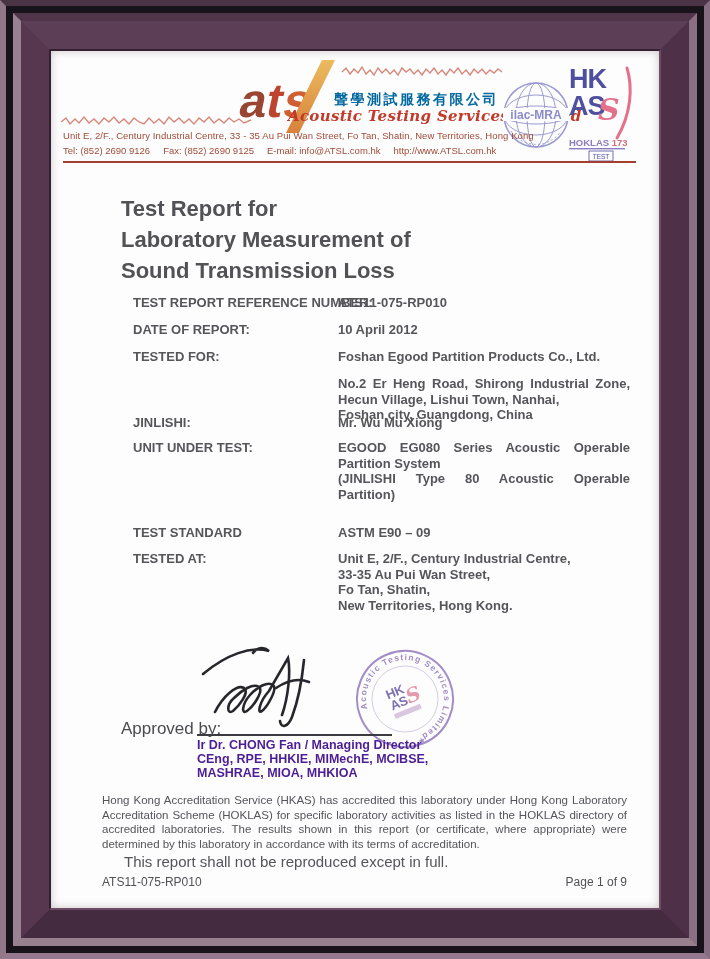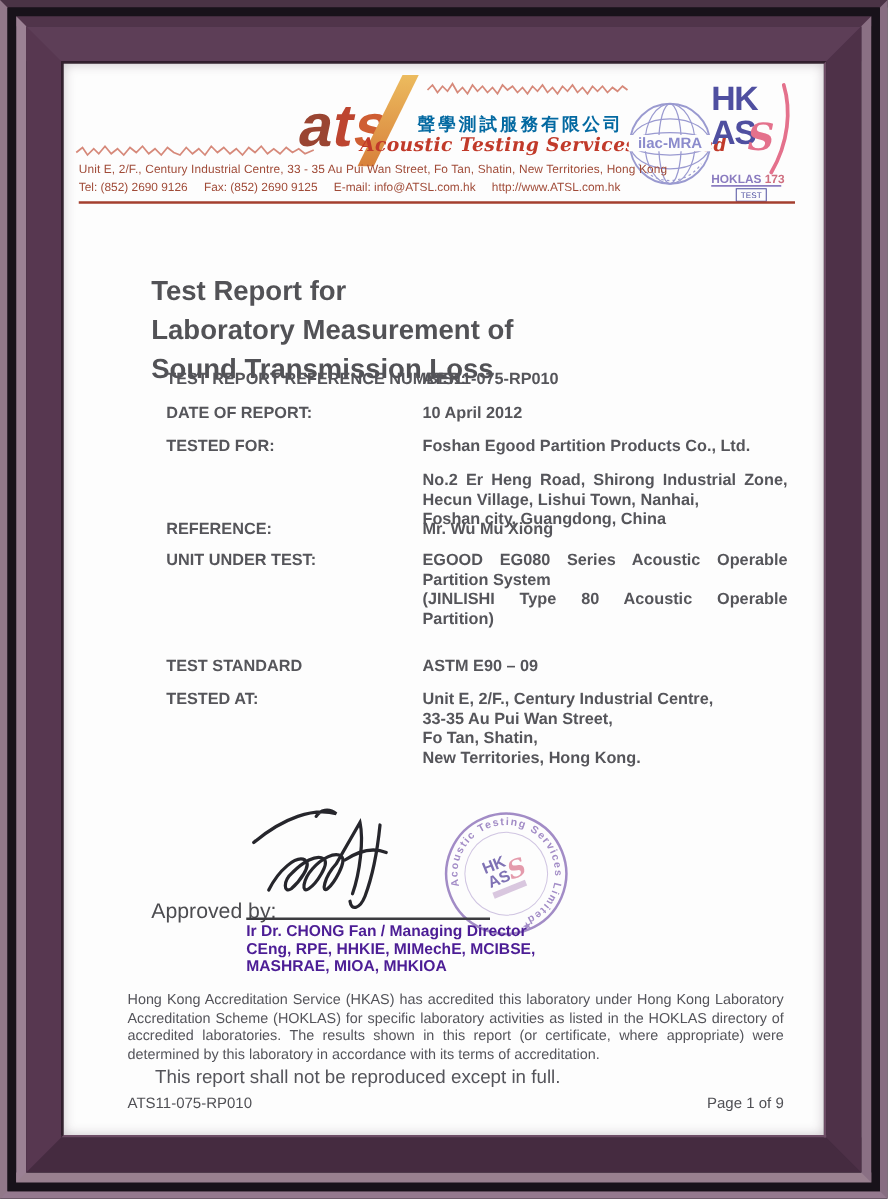--- a/index.html
+++ b/index.html
@@ -32,7 +32,7 @@
            font-size:15px; color:#c13a2a; white-space:nowrap; letter-spacing:.3px; }
 
   
-  .title { left:70px; top:142px; font-size:22px; font-weight:bold; color:#525256; line-height:31px;margin-top:24px; }
+  .title { left:70px; top:142px; font-size:22px; font-weight:bold; color:#525256; line-height:31px; }
 
   
   .details { left:70px; top:0; width:510px; height:100%; }

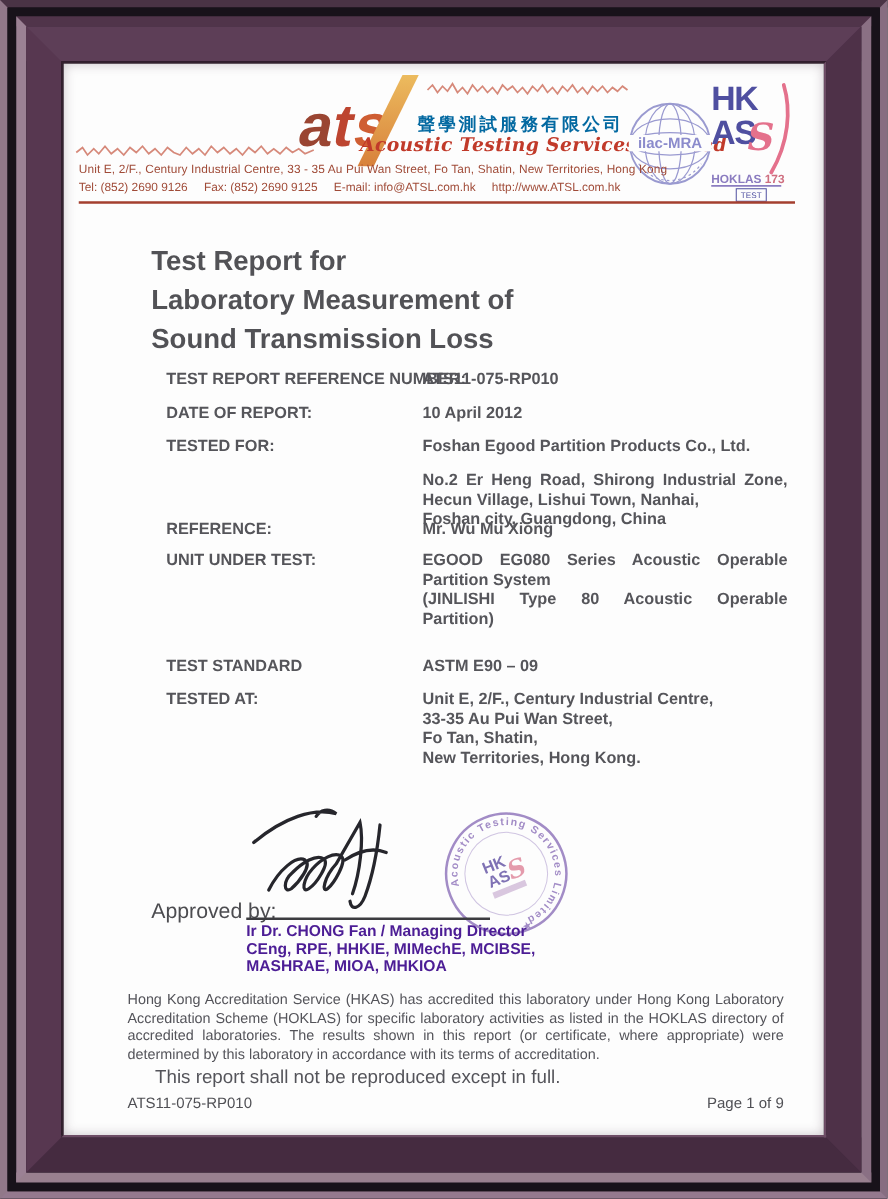--- a/index.html
+++ b/index.html
@@ -163,7 +163,7 @@
     </div>
 
     <div class="row" style="top:364px">
-      <span class="lbl">REFERENCE:</span>
+      <span class="lbl">JINLISHI:</span>
       <div class="val">Mr. Wu Mu Xiong</div>
     </div>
==============================
YOUR GOAL: Reproduce the entire listing exactly, but omit any pictures.

RESPONSE BOX:
--- a/index.html
+++ b/index.html
@@ -32,7 +32,7 @@
            font-size:15px; color:#c13a2a; white-space:nowrap; letter-spacing:.3px; }
 
   
-  .title { left:70px; top:142px; font-size:22px; font-weight:bold; color:#525256; line-height:31px;margin-top:24px; }
+  .title { left:70px; top:142px; font-size:22px; font-weight:bold; color:#525256; line-height:31px; }
 
   
   .details { left:70px; top:0; width:510px; height:100%; }

--- a/index.html
+++ b/index.html
@@ -163,7 +163,7 @@
     </div>
 
     <div class="row" style="top:364px">
-      <span class="lbl">REFERENCE:</span>
+      <span class="lbl">JINLISHI:</span>
       <div class="val">Mr. Wu Mu Xiong</div>
     </div>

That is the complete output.